Thanks for your comment, it has really helped me to reflect a bit. Looking forward to some advice on how to handle the new problem with other dogs


----------



## Penster (Dec 28, 2013)

rob1 said:


> It sounds like you've come really far with him, though. And he's still young. I'd bet you can get him to a really solid place, at least with humans.


Thank you! It's reassuring to think that if we handle things correctly then he could get to a good place. I know what you mean about the play, I thought it was play too. 

I just had a weird moment with him, we were practicing bring it with one of his toys but then it was time for a walk, I went to the garage and boo came with the toy and then I put him on the leash and enticed him with a piece of doggy sausage while I reached down for the toy(the same way I wAs getting it in the game) I guess this was different as he knew we were going for a walk and that he would have to give it back. Anyway as I reached down and he Rea hed towards my hand with the sausage he barked into my hand, it was so odd like he was telling me off but not his typical guarding behavior. The problem with having a guarding dog is sometimes you just don't know if its play or RG. I think I will just always expect it and try to avoid it, so hard though


----------



## Penster (Dec 28, 2013)

nolefan said:


> The beginning of the video almost had me thinking he was playing a game with you. Yes, he kept his eyes on you, but his tail was waving and looked relaxed and his body looked pretty relaxed. It wasn't until he laid down on his bed that I realized how serious he was. If this was my dog, I would be investing the money in private sessions with a trainer who specializes in this type of behavior. And all my spare time would be spent strengthening our obedience work. Are you all in a class together? I would not feel comfortable having this behavior happening in my home at all. I would not underestimate how serious this problem is. I wish you good luck, I don't that you can get proper help for more than just basics here. It seems to me that you need to have a home visit from someone who is trained in behavior.
> 
> ETA, I don't know if you were just videoing to show us how the behavior goes, but I absolutely would not be playing this game with him anymore, no more following him around at all. I would have extremely high value treats to trade with him and call him to me.
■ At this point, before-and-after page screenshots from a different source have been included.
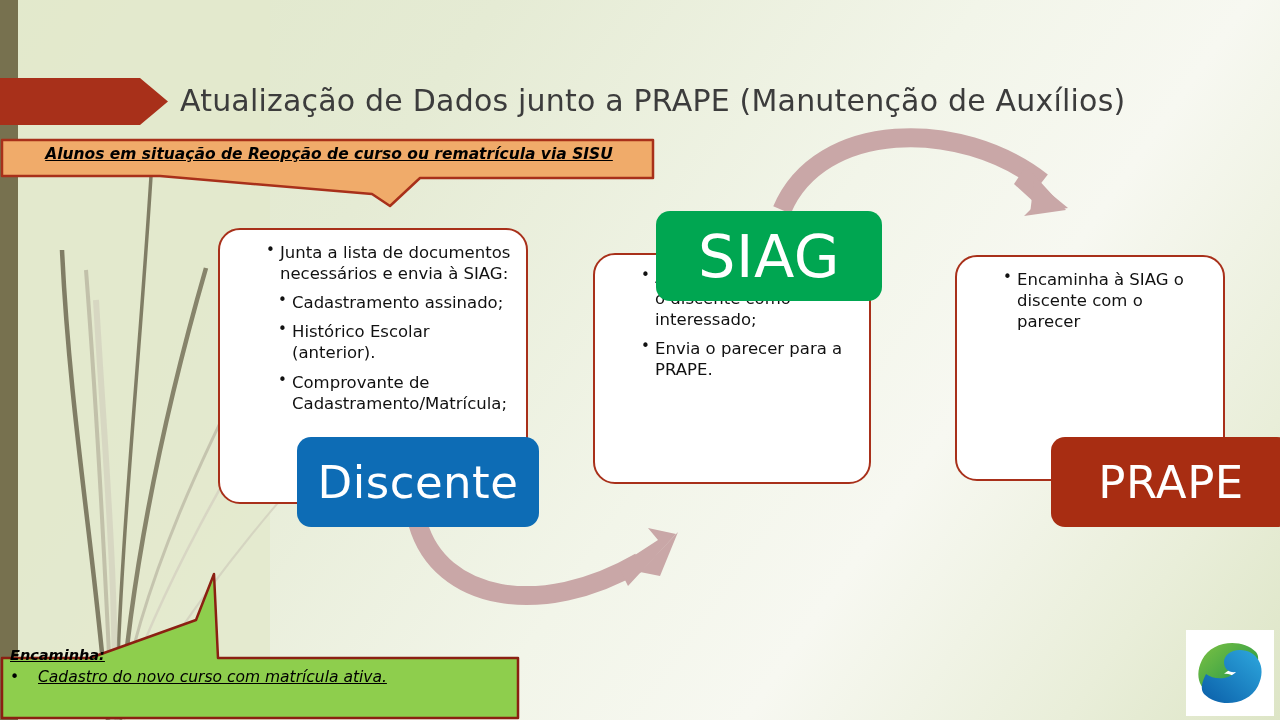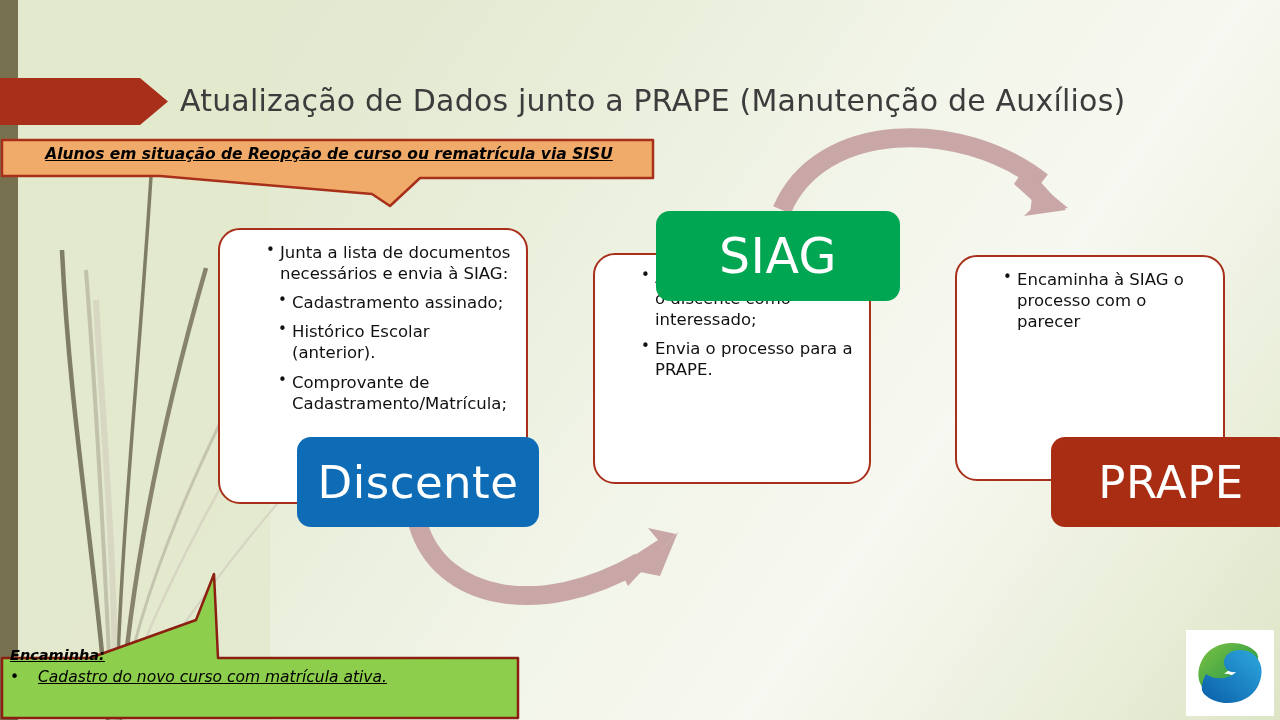"SIAG" .role-siag { font-size: 49px -> 59px; width: 244px -> 226px }
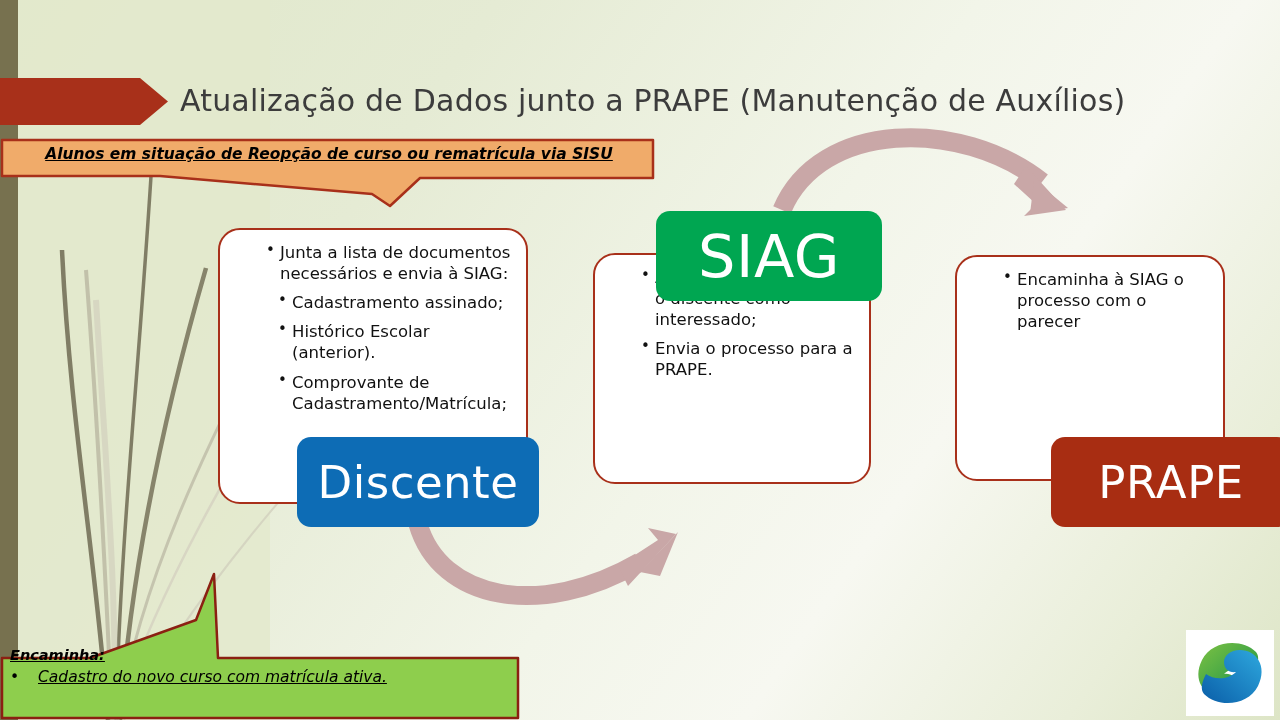"Encaminha à SIAG o processo" li { text: processo -> discente }
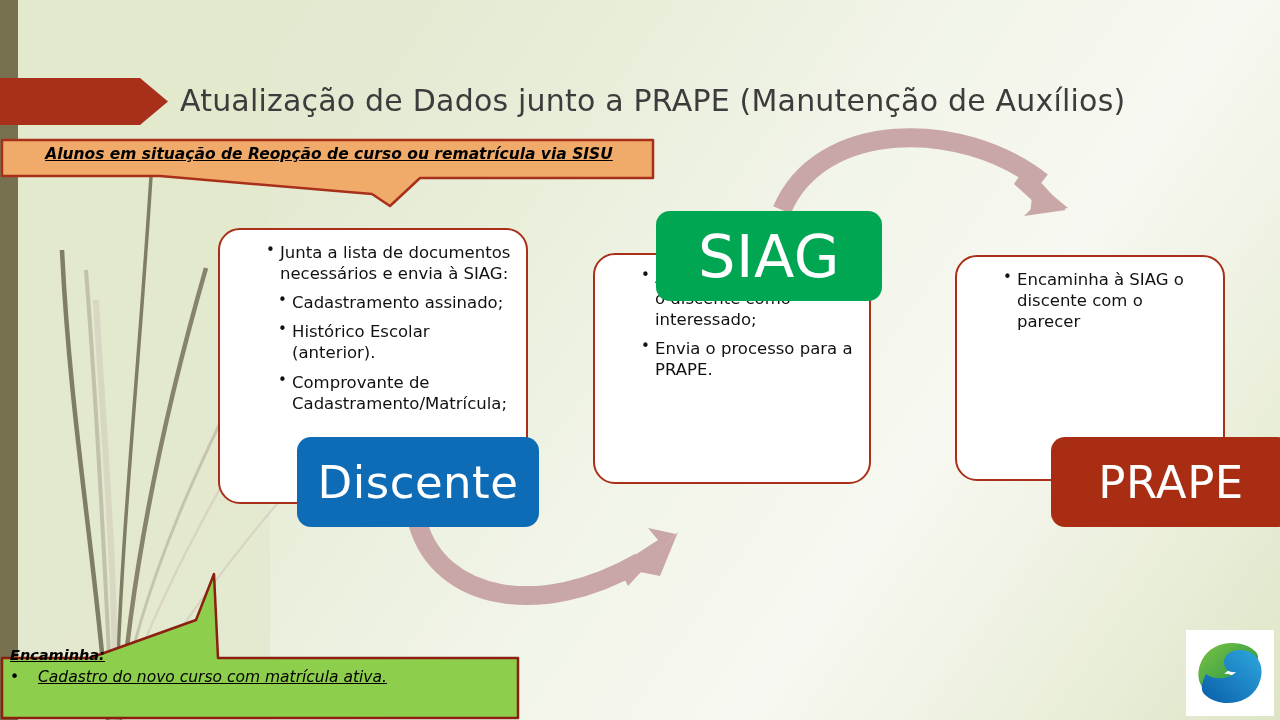"Envia o processo para a" li { text: processo -> parecer }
Thank you!! Again I feel a bit disheartened (in a good way) that you recignise its not a small issue, it's actually better than before as he used to bare teeth but I am happily in denial sometimes as he is a sweetheart the rest of the time. 

The video started because I thought it was cute that he stole the bottle, his tongue was even hanging out the side! My husband is away at the moment for work and wanted to record it for him, I didn't expect it to escalate. I am being a lot more careful now. 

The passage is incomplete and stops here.